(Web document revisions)

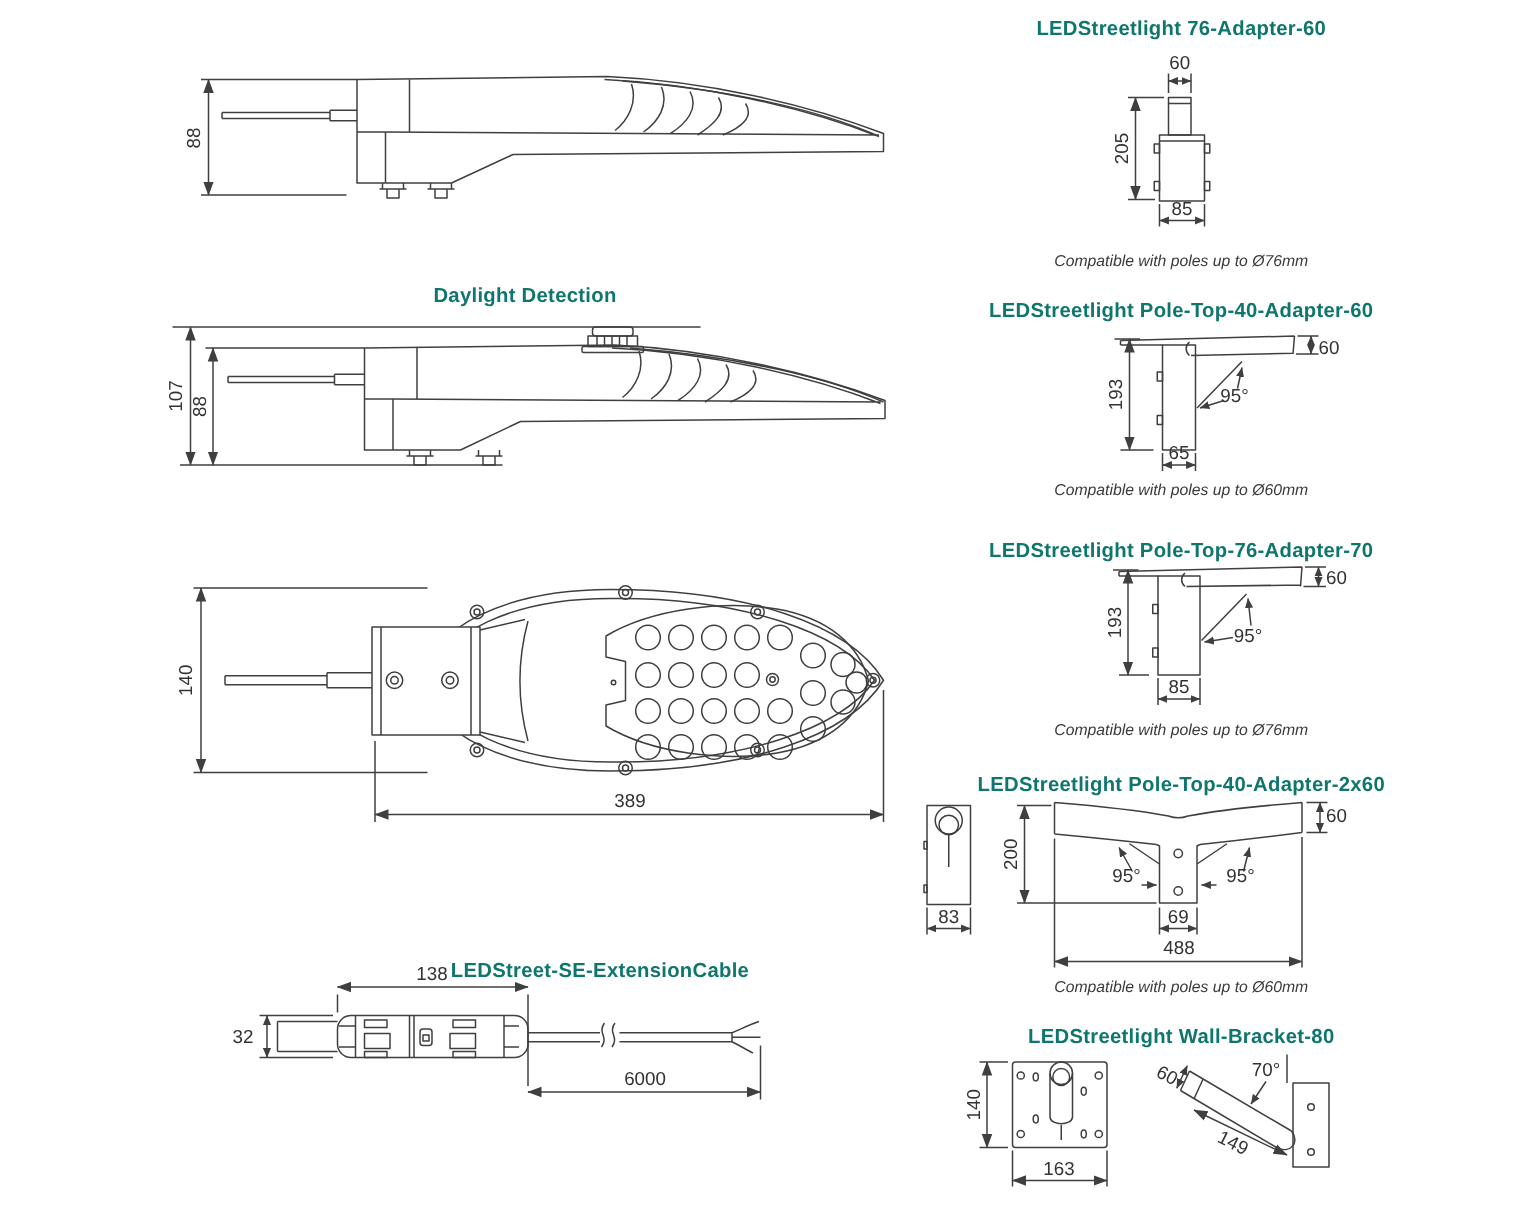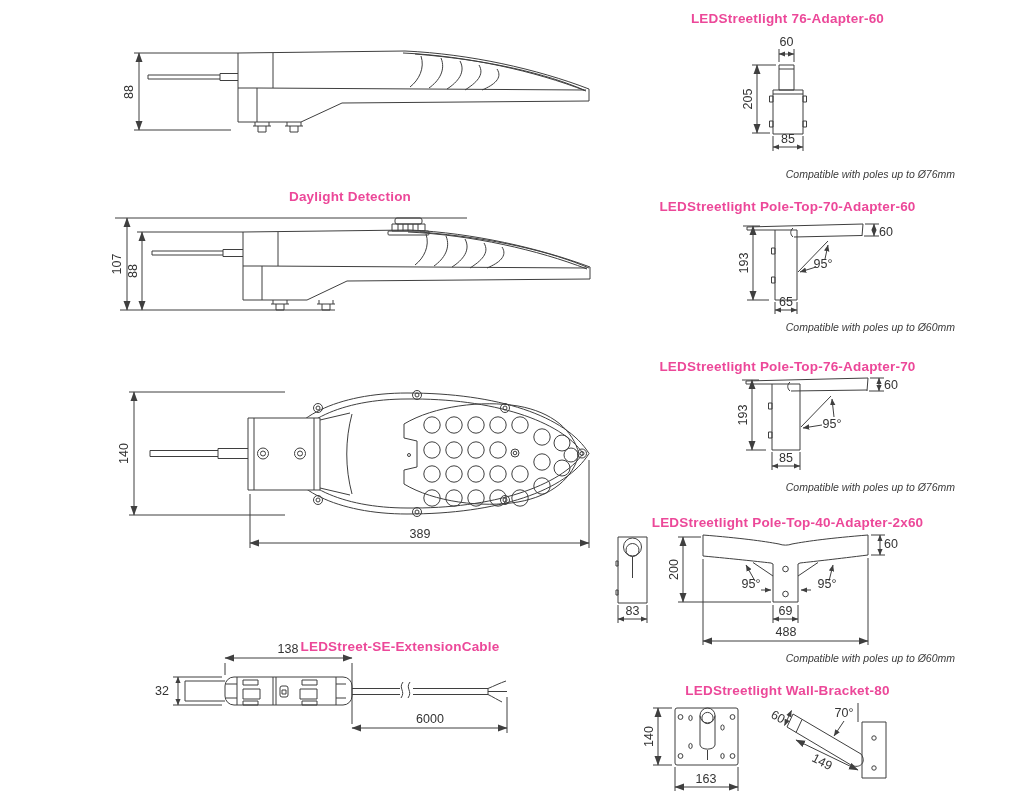--- a/index.html
+++ b/index.html
@@ -10,7 +10,7 @@
   svg .wf { fill:#ffffff; stroke:#3f3f3f; stroke-width:1; }
   svg .mask { fill:#ffffff; stroke:none; }
   svg text { font-family:"Liberation Sans", sans-serif; font-size:12.5px; fill:#333333; stroke:none; }
-  .title { position:absolute; font-size:13.5px; font-weight:600; color:#ec4899; text-align:center; letter-spacing:.2px; }
+  .title { position:absolute; font-size:13.5px; font-weight:600; color:#0f766e; text-align:center; letter-spacing:.2px; }
   .note  { position:absolute; font-size:10.5px; font-style:italic; color:#3a3a3a; text-align:right; }
 </style>
 </head>

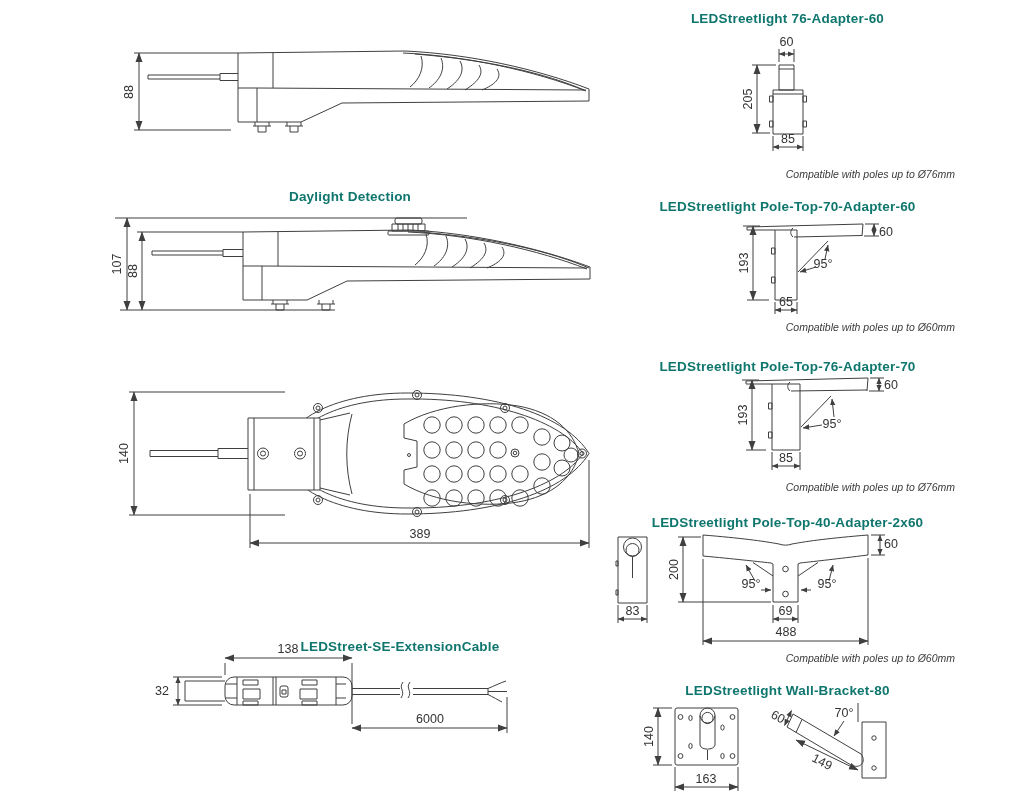--- a/index.html
+++ b/index.html
@@ -11,7 +11,7 @@
   svg .mask { fill:#ffffff; stroke:none; }
   svg text { font-family:"Liberation Sans", sans-serif; font-size:12.5px; fill:#333333; stroke:none; }
   .title { position:absolute; font-size:13.5px; font-weight:600; color:#0f766e; text-align:center; letter-spacing:.2px; }
-  .note  { position:absolute; font-size:10.5px; font-style:italic; color:#3a3a3a; text-align:right; }
+  .note  { position:absolute; font-size:10.5px; font-style:italic; color:#3a3a3a; text-align:center; }
 </style>
 </head>
 <body>

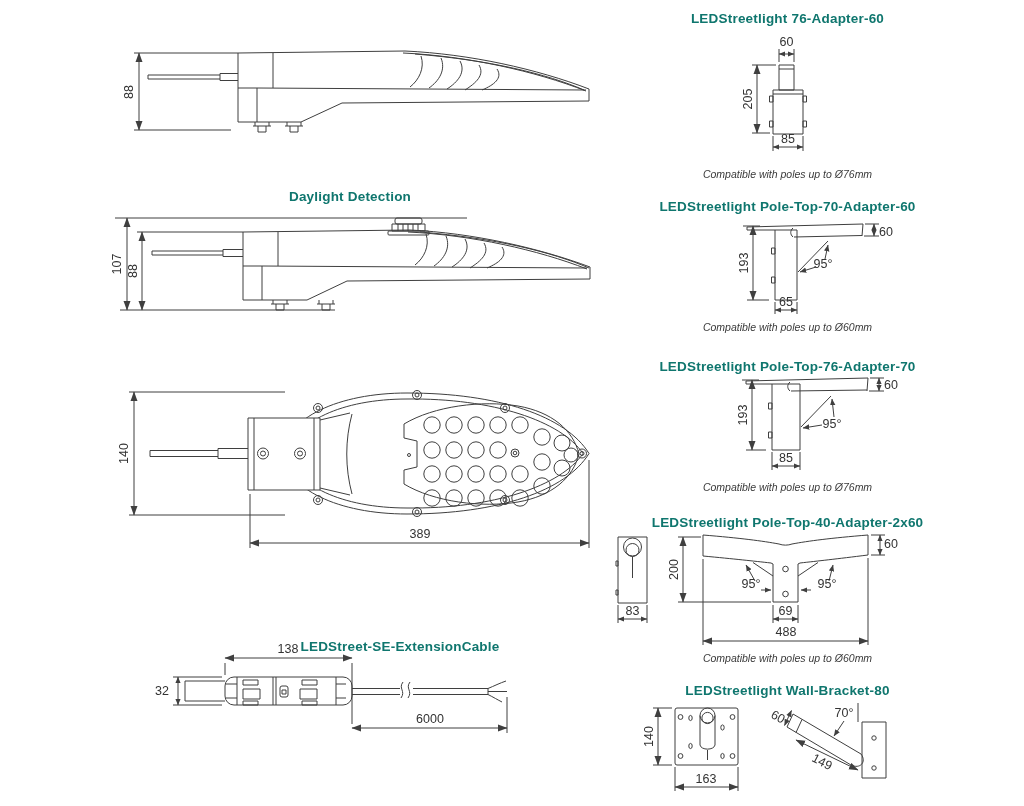--- a/index.html
+++ b/index.html
@@ -185,7 +185,7 @@
 </svg>
 <div class="note" style="left:620px;top:168px;width:335px">Compatible with poles up to Ø76mm</div>
 
-<div class="title" style="left:620px;top:199px;width:335px">LEDStreetlight Pole-Top-70-Adapter-60</div>
+<div class="title" style="left:620px;top:199px;width:335px">LEDStreetlight Pole-Top-40-Adapter-60</div>
 <svg class="abs" style="left:690px;top:215px" width="215" height="101" viewBox="0 0 215 101">
   <g class="st">
     <path d="M57,12 L173,9 M57,12 L57,15 M57,15 L85,15 M173,9 L172,21 M104,22 L172,20.5 M103,13 C100,15.5 100,19.5 103,22"></path>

▶ ASSIGNMENT
The entries must be written out again unchanged. Images are to be left out.

▶ YOUR SOLUTION
--- a/index.html
+++ b/index.html
@@ -10,7 +10,7 @@
   svg .wf { fill:#ffffff; stroke:#3f3f3f; stroke-width:1; }
   svg .mask { fill:#ffffff; stroke:none; }
   svg text { font-family:"Liberation Sans", sans-serif; font-size:12.5px; fill:#333333; stroke:none; }
-  .title { position:absolute; font-size:13.5px; font-weight:600; color:#ec4899; text-align:center; letter-spacing:.2px; }
+  .title { position:absolute; font-size:13.5px; font-weight:600; color:#0f766e; text-align:center; letter-spacing:.2px; }
   .note  { position:absolute; font-size:10.5px; font-style:italic; color:#3a3a3a; text-align:right; }
 </style>
 </head>

--- a/index.html
+++ b/index.html
@@ -11,7 +11,7 @@
   svg .mask { fill:#ffffff; stroke:none; }
   svg text { font-family:"Liberation Sans", sans-serif; font-size:12.5px; fill:#333333; stroke:none; }
   .title { position:absolute; font-size:13.5px; font-weight:600; color:#0f766e; text-align:center; letter-spacing:.2px; }
-  .note  { position:absolute; font-size:10.5px; font-style:italic; color:#3a3a3a; text-align:right; }
+  .note  { position:absolute; font-size:10.5px; font-style:italic; color:#3a3a3a; text-align:center; }
 </style>
 </head>
 <body>

--- a/index.html
+++ b/index.html
@@ -185,7 +185,7 @@
 </svg>
 <div class="note" style="left:620px;top:168px;width:335px">Compatible with poles up to Ø76mm</div>
 
-<div class="title" style="left:620px;top:199px;width:335px">LEDStreetlight Pole-Top-70-Adapter-60</div>
+<div class="title" style="left:620px;top:199px;width:335px">LEDStreetlight Pole-Top-40-Adapter-60</div>
 <svg class="abs" style="left:690px;top:215px" width="215" height="101" viewBox="0 0 215 101">
   <g class="st">
     <path d="M57,12 L173,9 M57,12 L57,15 M57,15 L85,15 M173,9 L172,21 M104,22 L172,20.5 M103,13 C100,15.5 100,19.5 103,22"></path>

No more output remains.